§ **WHAT TO WORK ON**:
Exactly and only the lines from the first entry through the line with "MA201 | Grade: BC -> AA" should be copied, both ends included, with no pictures.

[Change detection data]
BEGIN
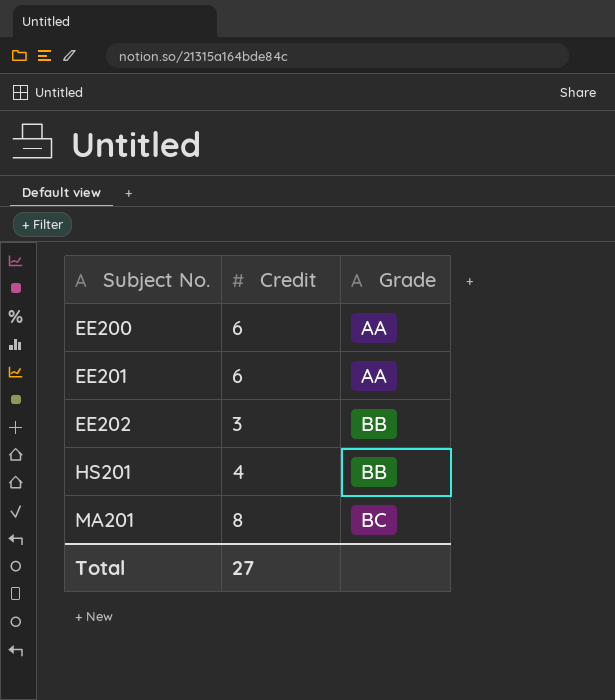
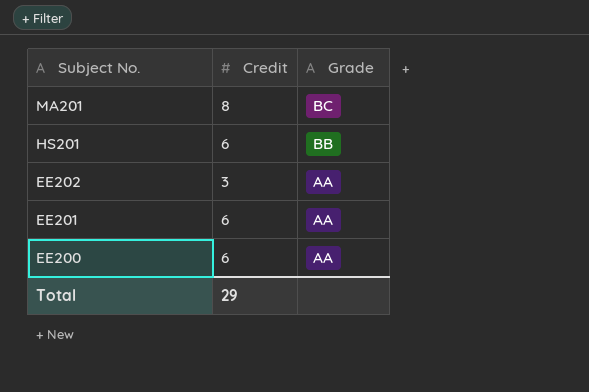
row order: Subject No. ascending -> Subject No. descending
HS201 | Credit: 4 -> 6
EE202 | Grade: BB -> AA
Total | Credit: 27 -> 29

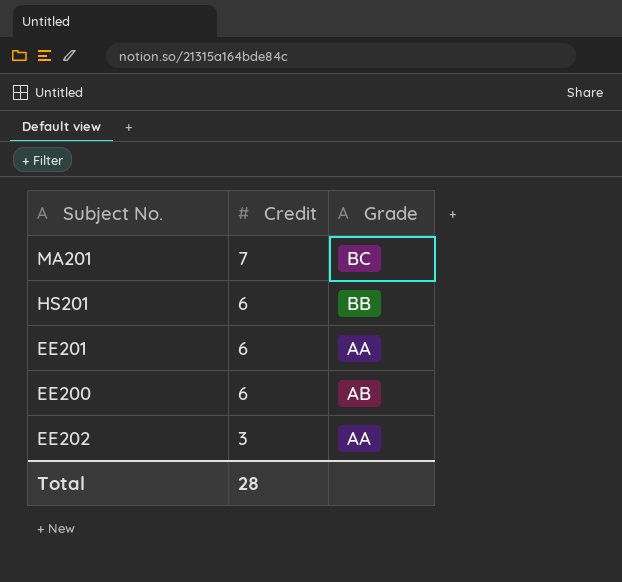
row order: Subject No. descending -> Credit descending
MA201 | Credit: 8 -> 7
EE200 | Grade: AA -> AB
Total | Credit: 29 -> 28

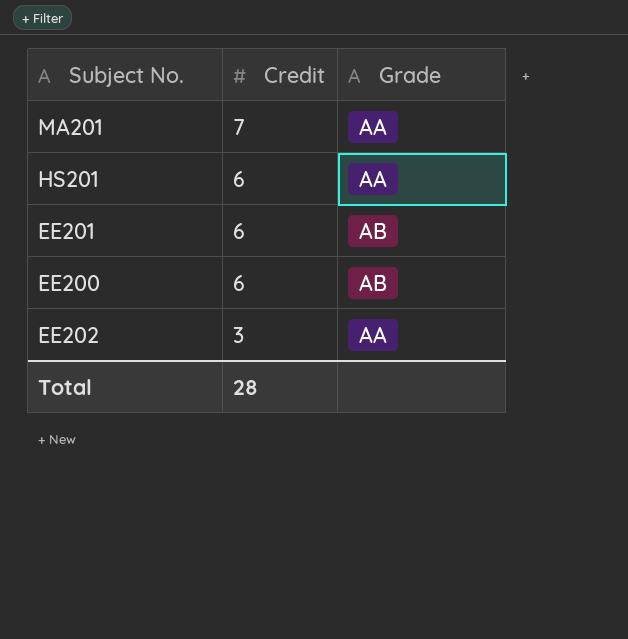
MA201 | Grade: BC -> AA
HS201 | Grade: BB -> AA
EE201 | Grade: AA -> AB

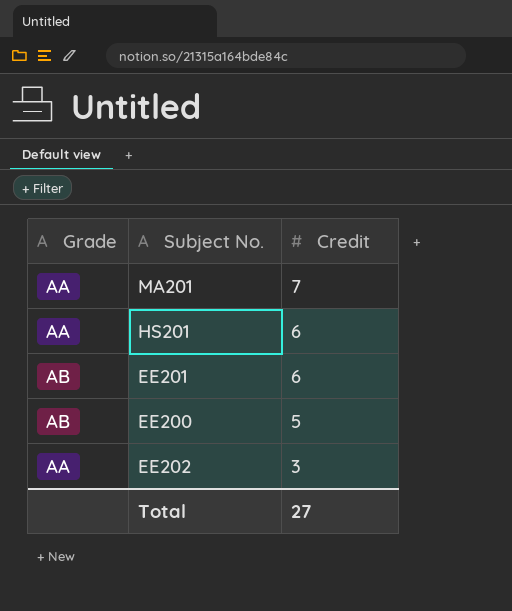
column Grade | position: 3 -> 1
EE200 | Credit: 6 -> 5
Total | Credit: 28 -> 27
END
§ **SOLUTION TO THIS PROBLEM**:
row order: Subject No. ascending -> Subject No. descending
HS201 | Credit: 4 -> 6
EE202 | Grade: BB -> AA
Total | Credit: 27 -> 29

row order: Subject No. descending -> Credit descending
MA201 | Credit: 8 -> 7
EE200 | Grade: AA -> AB
Total | Credit: 29 -> 28

MA201 | Grade: BC -> AA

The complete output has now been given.